Google launches versions of its video sharing service in French and other languages


Google launched versions of its video sharing service YouTube in French and other languages on Tuesday. Localized versions now exist for Brazil, France, Ireland, Italy, Japan, the Netherlands, Poland, Spain, the U.K., and the U.S.

The French site features titles and help pages in French, and the top video is a welcome message from French rapper Kamini, who began promoting his brand of rural rap through YouTube's English-language site last November with a video clip entitled "Marly-Gomont".

For now, the international sites draw on the same database of videos and rankings as the U.S. site, but in time Google plans to add country-specific video rankings and comments, it said Tuesday. Today, the French site displays French-language content and rankings previously posted to the main site.

"The big thing for YouTube in 2007 is access," YouTube founder Chad Hurley said at a Google news conference in Paris on Tuesday. Hurley and his co-founders sold YouTube to Google last October for $1.65 billion.

"We have a goal to put YouTube on every screen, and we mean on mobile devices and in the living room. Right now it's restricted to your browser, to your PC, and we want you to be able to take that same content and bring it to your mobile phone and be able to watch it in your living room," Hurley said.

Plans to reach those other screens are already under way: on May 30, Apple announced it will put YouTube in the living room by building support for it into a future software update for its AppleTV set-top box, while on Saturday YouTube launched a version of its site for mobile phones. However, it will require partnerships with mobile phone operators, and months or even years of work, before YouTube Mobile offers the same experience as the Web site offers PC users today, Hurley said.

Over half of YouTube's traffic today comes from outside the U.S., Hurley said, and delivering localized versions of YouTube is a way for the company to capitalize on that.

However, expanding internationally may expose YouTube to the kinds of censorship issues that Google has been experiencing in China.

"I think a platform such as YouTube has to respect local laws and customs," YouTube founder Chad Hurley, adding that the company is developing ways to enable the fine-grained control of content required to do that.
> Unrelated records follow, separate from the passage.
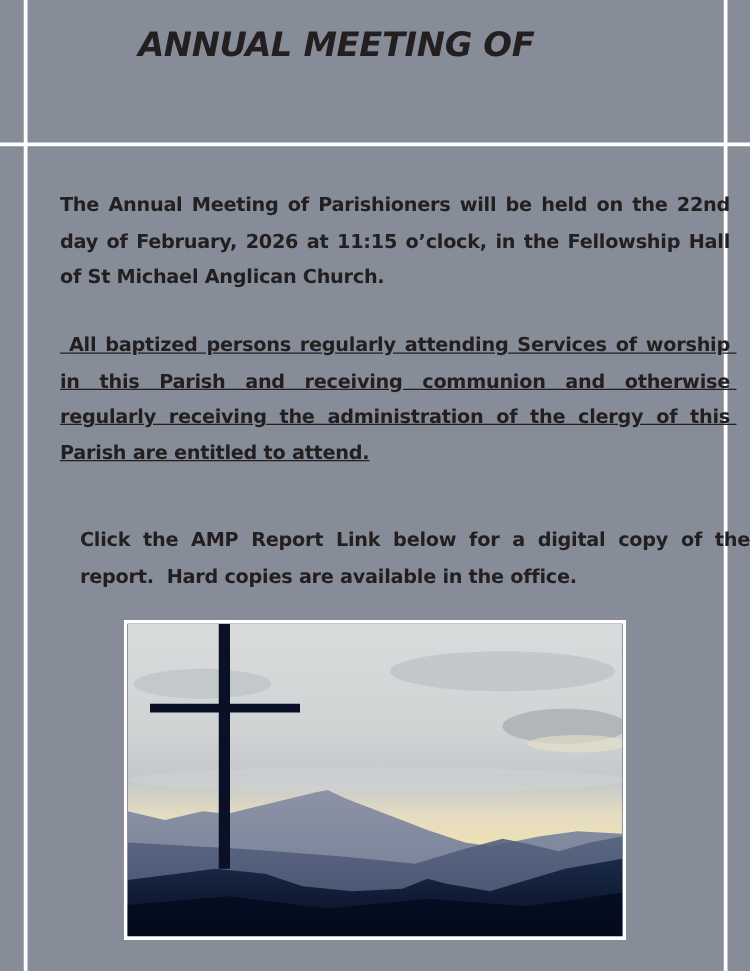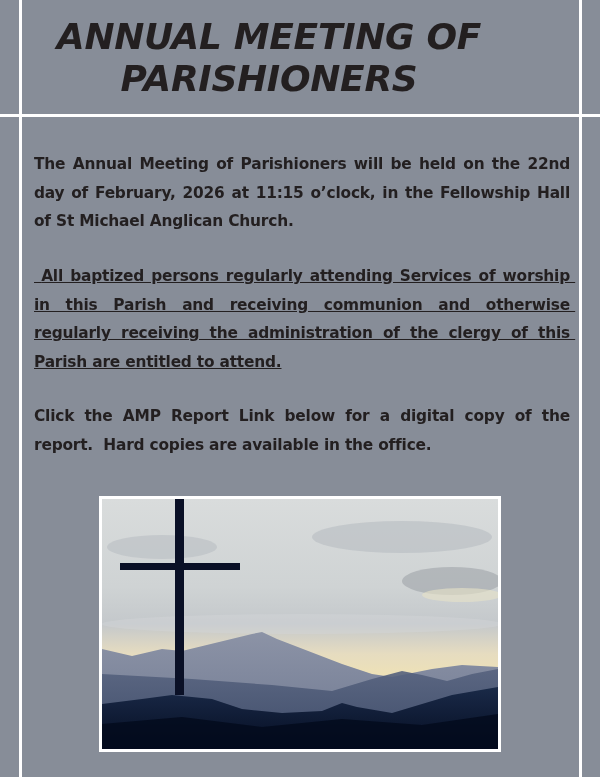"ANNUAL MEETING OF" .title { font-size: 36px -> 27px }
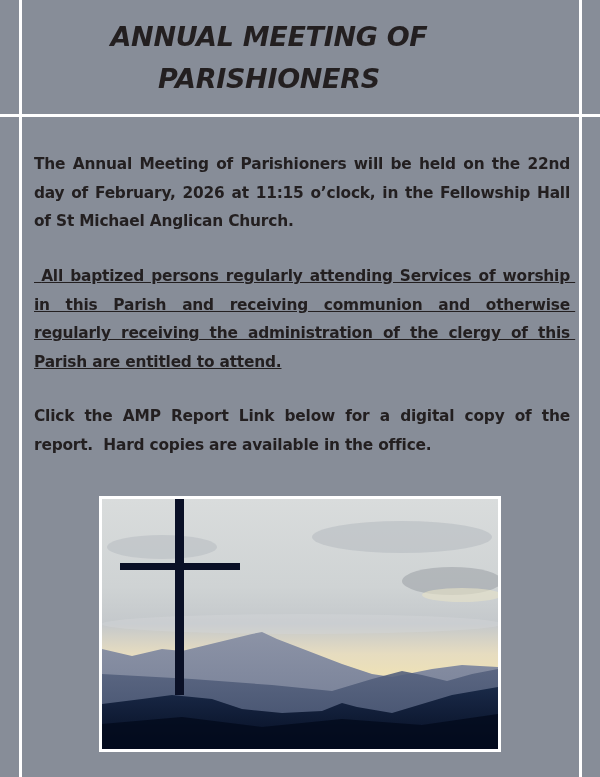"PARISHIONERS" span { html: <span>PARISHIONERS</span> -> none }
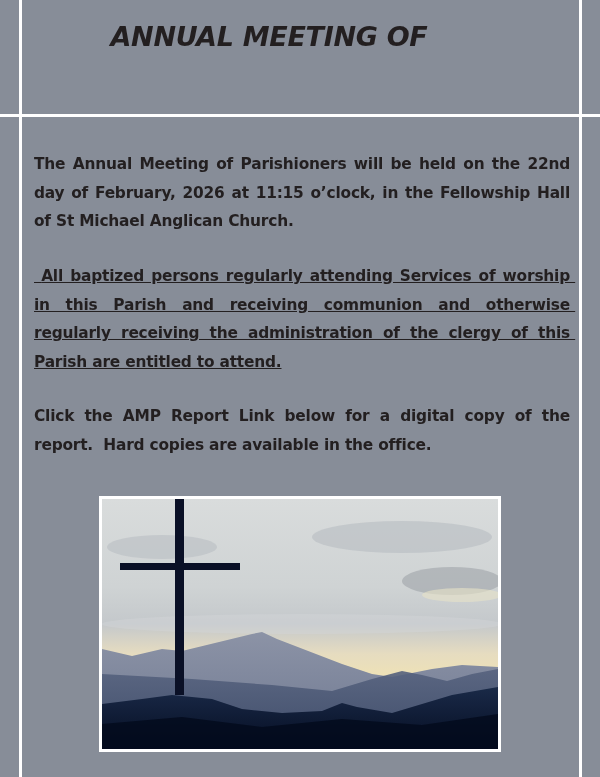"The Annual Meeting of Parishioners" .body-text { left: 34px -> 48px }
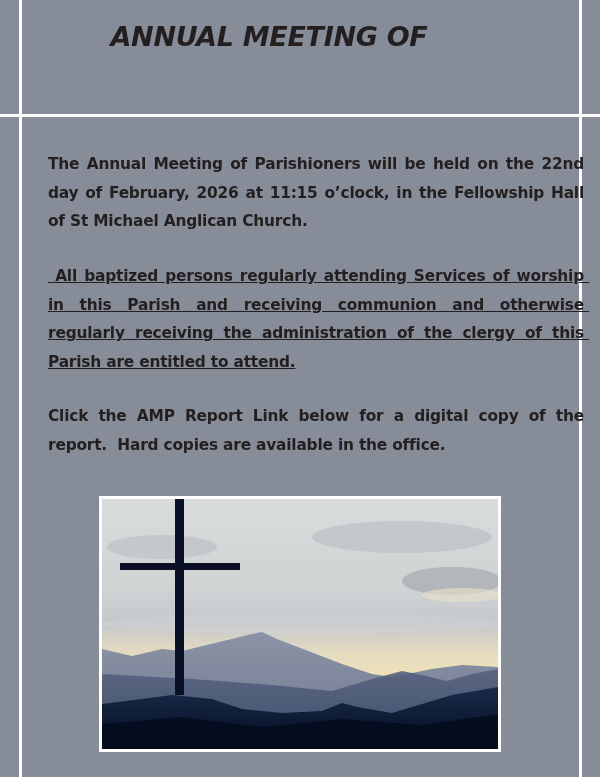"Click the AMP Report Link" p.body-text { margin: 0 -> 16px }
In preparation for the launch of the new sites, YouTube has already signed content partnerships with the British Broadcasting Corp.; French 24-hour news channel France 24; Spain's Antena 3 and Cuatro TV; Rádio e Televisão de Portugal; the Dutch VPRO and NPO; European football clubs such as Chelsea FC, AC Milan, Barcelona FC, and Real Madrid, and nonprofit organizations such as Greenpeace, Friends of the Earth, and Médécins du Monde, said Google.

In the past, Google's cultural initiatives such as Google Book Search have faced criticism -- from the head of the French National Library, Jean-Noël Jeanneney, among others -- for the way in which they encourage the dominance of U.S. values by making it easier to find cultural resources in English than in other languages. Linking with producers of local cultural content and making it easier to search that material may improve Google's image in some countries.

That said, YouTube has proved popular in Europe despite only having an English-language interface until now. In France in April, its U.S. site had almost as many visitors as the French-language pages of local video sharing service DailyMotion, according to market researcher comScore, (DailyMotion also offers services in a number of other languages, including English, German, Russian, and Japanese.)